Consider this example:
import polars as pl
df = pl.DataFrame({
'ID': ['0', '1', '2', '3', '4', '5','6', '7', '8', '9', '10'],
'Name' : ['A','','','','B','','C','','','D', ''],
'Element' : ['', '4', '4', '0', '', '4', '', '0', '9', '', '6']
})
The 'Name' is linked to an 'ID'. This ID is used as a value in the 'Element' column. How do I map the correct 'Name' to the elements? Also I want to group the elements by 'Name' ('Name_list'), count them and sort by counted values ('E_count').
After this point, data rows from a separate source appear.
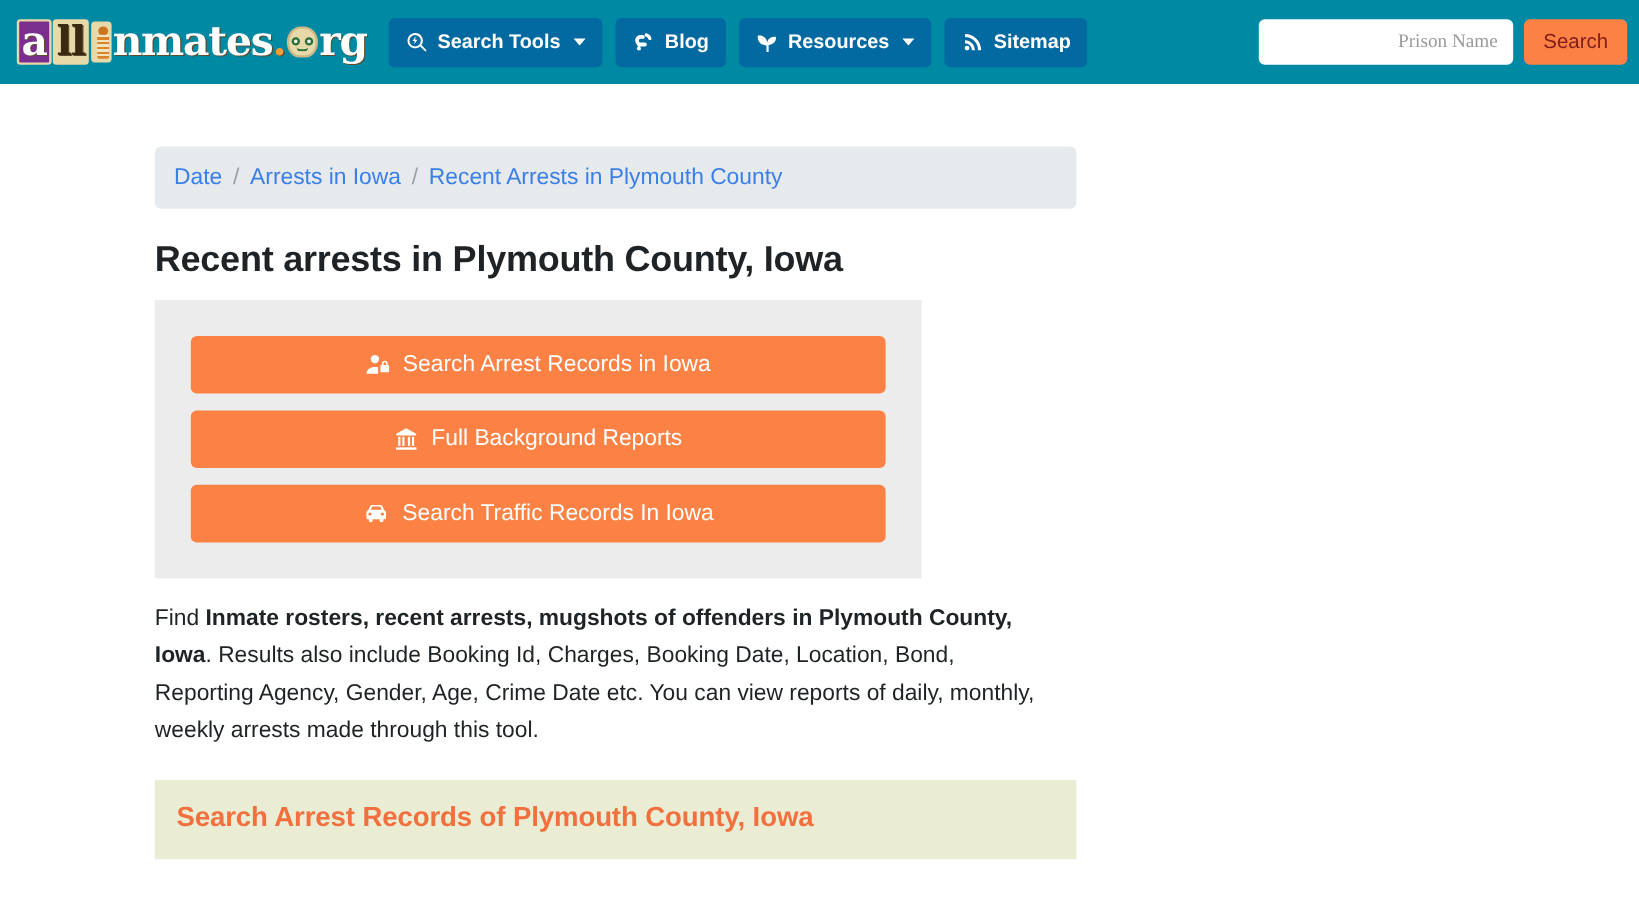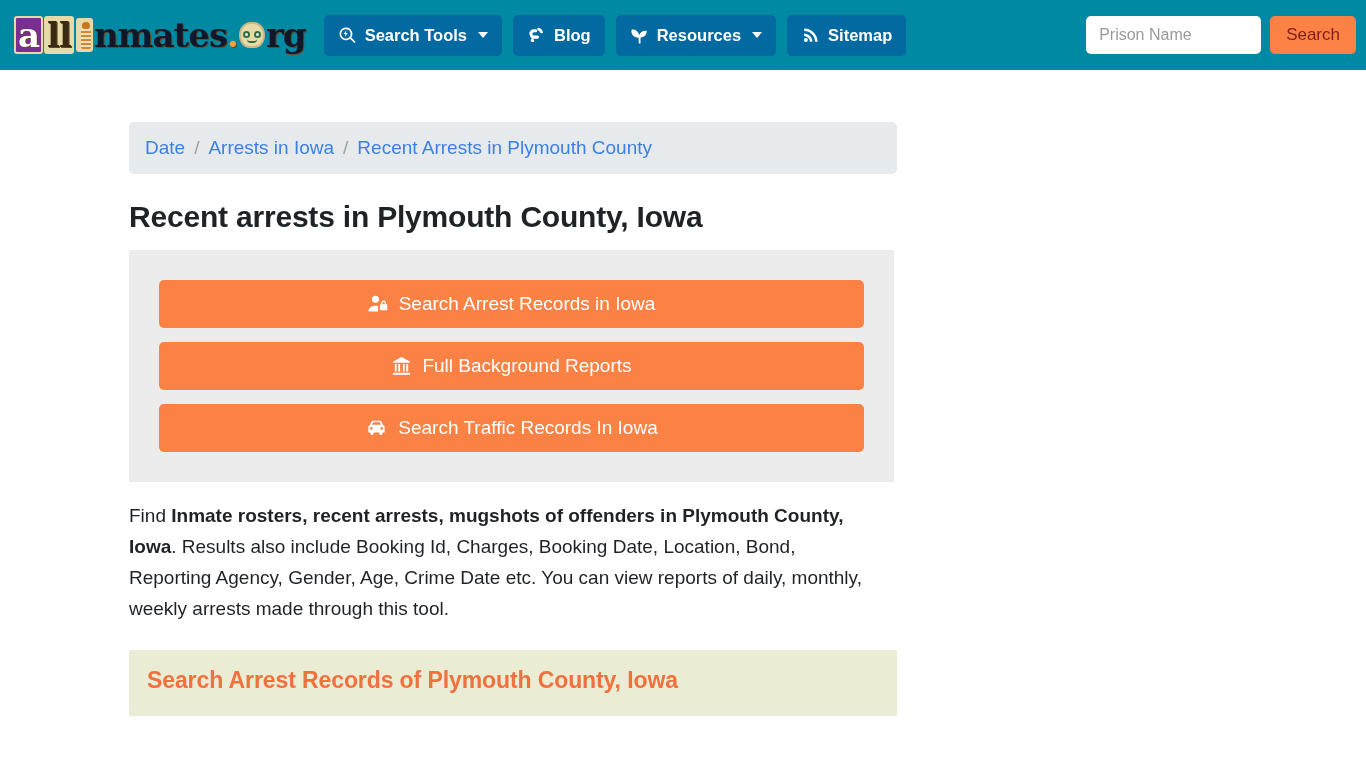--- a/index.html
+++ b/index.html
@@ -48,21 +48,21 @@
   .lg-a { color: #ffffff; background: #7a2f8f; padding: 0 2px; border: 2px solid #e8d9a8; border-radius: 3px; margin-right: 1px; }
   .lg-ll { color: #ffffff; background: #e8d9a8; color: #3b2a12; padding: 0 1px; border: 2px solid #e8d9a8; border-radius: 3px; margin-right: 1px; }
   .lg-fig {
     width: 17px; height: 34px; position: relative; margin: 0 1px;
     background: #e8d9a8; border: 2px solid #e8d9a8; border-radius: 3px;
     display: inline-block; overflow: hidden;
   }
   .lg-fig .head { position: absolute; top: 2px; left: 4px; width: 8px; height: 7px; background: #c9761f; border-radius: 50% 50% 40% 40%; }
   .lg-fig .body { position: absolute; top: 9px; left: 3px; width: 10px; height: 20px;
     background: repeating-linear-gradient(0deg, #d9832b 0 2px, #f2e2c0 2px 4px); border-radius: 2px; }
-  .lg-rest { color: #0f172a; }
+  .lg-rest { color: #ffffff; }
   .lg-dot { color: #f2a03d; }
   .lg-o {
     display: inline-block; width: 26px; height: 26px; position: relative;
     background: #e8d9a8; border-radius: 45% 45% 40% 40% / 50%;
     border: 2px solid #cdb887; margin: 0 1px; vertical-align: middle;
   }
   .lg-o .eye { position: absolute; top: 7px; width: 7px; height: 7px; border: 2px solid #2a6e3a; border-radius: 50%; background: #fff; }
   .lg-o .eye.l { left: 2px; }
   .lg-o .eye.r { right: 2px; }
   .lg-o .mouth { position: absolute; bottom: 3px; left: 6px; width: 10px; height: 4px; border-bottom: 2px solid #2a6e3a; border-radius: 0 0 8px 8px; }
@@ -95,30 +95,31 @@
   }
 
   
   .header-search {
     margin-left: auto;
     display: flex;
     align-items: center;
     gap: 9px;
   }
   .search-input {
-    width: 175px;
+    width: 212px;
     height: 38px;
     border: none;
     border-radius: 5px;
     padding: 0 13px;
     font-size: 16px;
     color: #333;
     background: #ffffff;
-    font-family: Liberation Sans, sans-serif;
+    font-family: Liberation Serif, serif;
     outline: none;
+    text-align: right;
   }
   .search-input::placeholder { color: #9a9a9a; }
   .search-btn {
     background: #fb8244;
     color: #7f1d1d;
     border: none;
     border-radius: 5px;
     height: 38px;
     padding: 0 16px;
     font-size: 17px;
@@ -148,21 +149,21 @@
     font-weight: 700;
     color: #1f2326;
     margin: 26px 0 0 0;
     letter-spacing: -0.2px;
   }
 
   .btn-panel {
     background: #ececec;
     margin-top: 16px;
     padding: 30px 30px;
-    width: 765px;
+    width: 639px;
   }
   .big-btn {
     display: flex;
     align-items: center;
     justify-content: center;
     gap: 10px;
     background: #fb8244;
     color: #ffffff;
     border: none;
     border-radius: 5px;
The resulting df would be:
Name_list Element E_count
-------------------------
'B' '4' 3
'A' '0' 2
'C' '6' 1
'D' '9' 1
Feedback very much appreciated; even a Pandas solution.
CodePudding user response:
If I understood your problem correctly, then you could use pandas and do the following:
countdf = pd.merge(df,df[['ID','Name']],left_on='Element',right_on='ID',how='inner')
countdf = pd.DataFrame(countdf.groupby('Name_y')['Element'].count())
result = pd.merge(countdf,df[['Name','ID']],left_on='Name_y',right_on='Name',how='left')
result[['Name','ID','Element']]
CodePudding user response:
Here's a Polars solution. We'll use a join
to link the ID
and Element
columns (after some filtering and summarizing).
(
df.select(["Name", "ID"])
.filter(pl.col("Name") != "")
.join(
df.select(["Element"]).groupby("Element").agg(
pl.count().alias("E_count")),
left_on="ID",
right_on="Element",
how="left",
)
.sort('E_count', reverse=True)
.rename({"Name":"Name_list", "ID":"Element"})
)
Note: this differs from the solution listed in your answer. The Name D
is associated with ID 9
(not 10).
shape: (4, 3)
┌───────────┬─────────┬─────────┐
│ Name_list ┆ Element ┆ E_count │
│ --- ┆ --- ┆ --- │
│ str ┆ str ┆ u32 │
╞═══════════╪═════════╪═════════╡
│ B ┆ 4 ┆ 3 │
├╌╌╌╌╌╌╌╌╌╌╌┼╌╌╌╌╌╌╌╌╌┼╌╌╌╌╌╌╌╌╌┤
│ A ┆ 0 ┆ 2 │
├╌╌╌╌╌╌╌╌╌╌╌┼╌╌╌╌╌╌╌╌╌┼╌╌╌╌╌╌╌╌╌┤
│ C ┆ 6 ┆ 1 │
├╌╌╌╌╌╌╌╌╌╌╌┼╌╌╌╌╌╌╌╌╌┼╌╌╌╌╌╌╌╌╌┤
│ D ┆ 9 ┆ 1 │
└───────────┴─────────┴─────────┘
You can also use the polars.Series.value_counts method, which looks somewhat cleaner:
(
df.select(["Name", "ID"])
.filter(pl.col("Name") != "")
.join(
df.get_column("Element").value_counts(),
left_on="ID",
right_on="Element",
how="left",
)
.sort("counts", reverse=True)
.rename({"Name": "Name_list", "ID": "Element", "counts": "E_count"})
)
CodePudding user response:
using pandas We can use map to map the values and using the where condition to keep from making name as null. lastly, its a groupby
df['Name'] = df['Name'].where(cond=df['Element']=="",
other=df[df['Element']!=""]['Element'].map(lambda x: df[df['ID'] == x]['Name'].tolist()[0]),
axis=0)
df[df['Element'] != ""].groupby(['Name','Element']).count().reset_index()
Name Element ID
0 A 0 2
1 B 4 3
2 C 6 1
3 D 9 1